Data records –

Start of Block

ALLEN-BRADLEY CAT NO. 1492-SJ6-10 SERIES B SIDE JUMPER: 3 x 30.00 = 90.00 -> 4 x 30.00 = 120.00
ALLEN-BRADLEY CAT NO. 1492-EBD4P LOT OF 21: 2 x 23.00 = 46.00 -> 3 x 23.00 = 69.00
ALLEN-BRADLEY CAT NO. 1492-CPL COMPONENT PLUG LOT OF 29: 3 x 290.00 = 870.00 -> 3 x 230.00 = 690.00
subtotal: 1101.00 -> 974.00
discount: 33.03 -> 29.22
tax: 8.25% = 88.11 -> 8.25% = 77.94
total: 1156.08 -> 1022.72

End of Block
Start of Block

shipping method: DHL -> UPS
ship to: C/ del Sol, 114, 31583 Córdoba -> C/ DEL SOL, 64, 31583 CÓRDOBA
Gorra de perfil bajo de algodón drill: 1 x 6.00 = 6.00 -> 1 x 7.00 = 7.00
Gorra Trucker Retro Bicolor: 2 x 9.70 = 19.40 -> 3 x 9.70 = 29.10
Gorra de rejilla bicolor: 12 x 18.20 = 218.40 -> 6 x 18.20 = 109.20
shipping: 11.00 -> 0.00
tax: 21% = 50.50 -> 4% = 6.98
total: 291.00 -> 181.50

End of Block
Start of Block

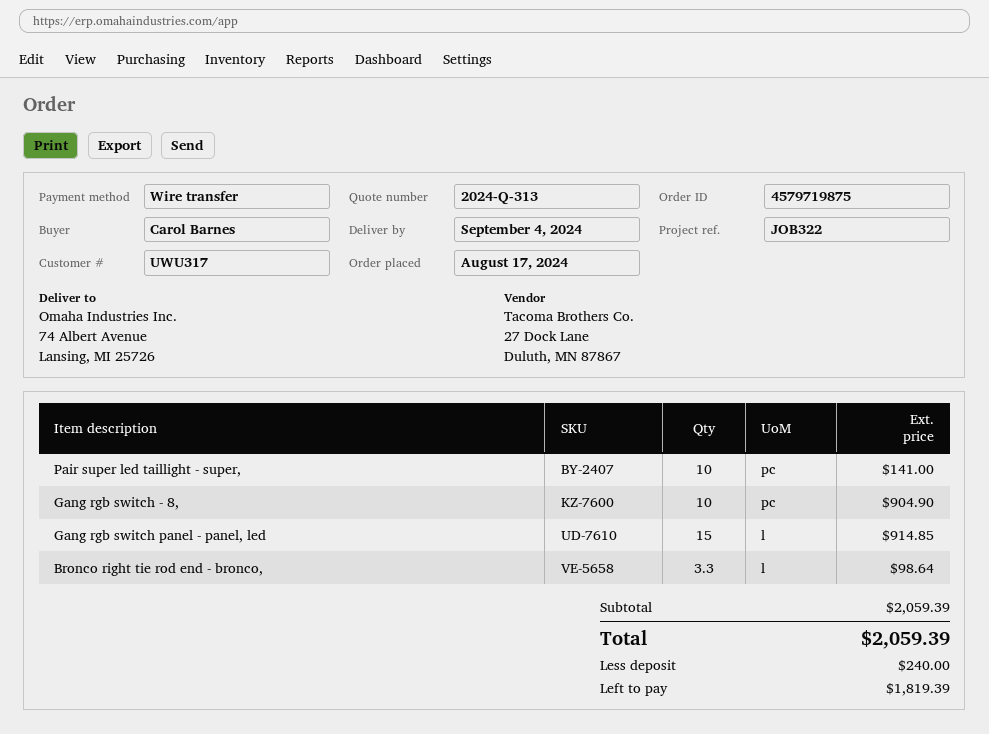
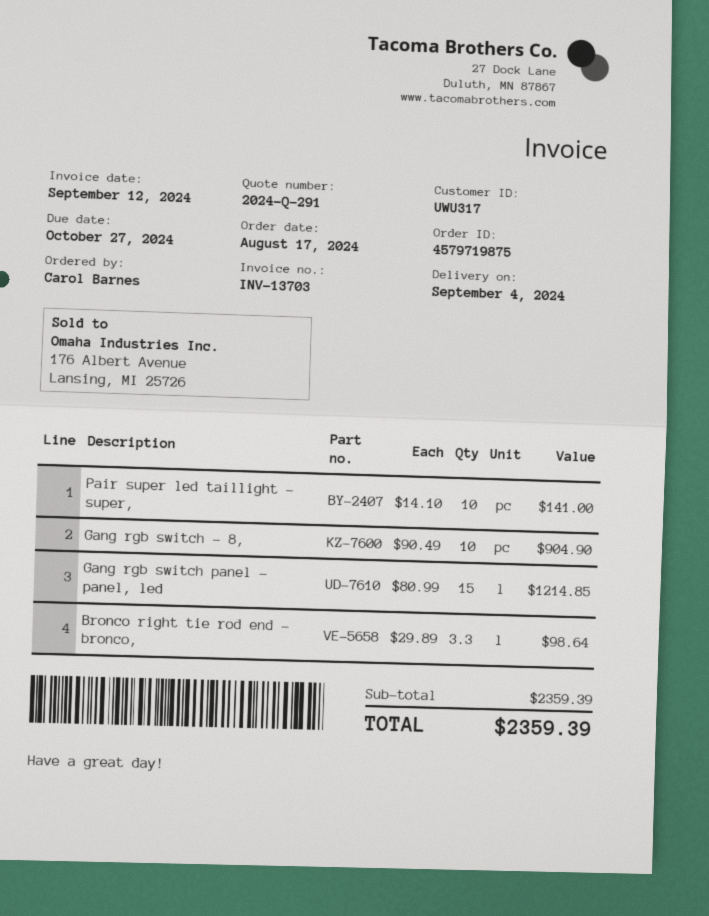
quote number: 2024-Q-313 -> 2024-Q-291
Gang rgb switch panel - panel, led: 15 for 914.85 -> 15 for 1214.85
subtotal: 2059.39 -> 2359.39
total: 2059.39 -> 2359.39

End of Block

Work instructions –
What is needed is a verbatim copy of every line in the records above from the one containing "ALLEN-BRADLEY CAT NO. 1492-SJ6-10" down to the one containing "total: 1156.08 -> 1022.72", both included, and nothing more.

Answer space –
ALLEN-BRADLEY CAT NO. 1492-SJ6-10 SERIES B SIDE JUMPER: 3 x 30.00 = 90.00 -> 4 x 30.00 = 120.00
ALLEN-BRADLEY CAT NO. 1492-EBD4P LOT OF 21: 2 x 23.00 = 46.00 -> 3 x 23.00 = 69.00
ALLEN-BRADLEY CAT NO. 1492-CPL COMPONENT PLUG LOT OF 29: 3 x 290.00 = 870.00 -> 3 x 230.00 = 690.00
subtotal: 1101.00 -> 974.00
discount: 33.03 -> 29.22
tax: 8.25% = 88.11 -> 8.25% = 77.94
total: 1156.08 -> 1022.72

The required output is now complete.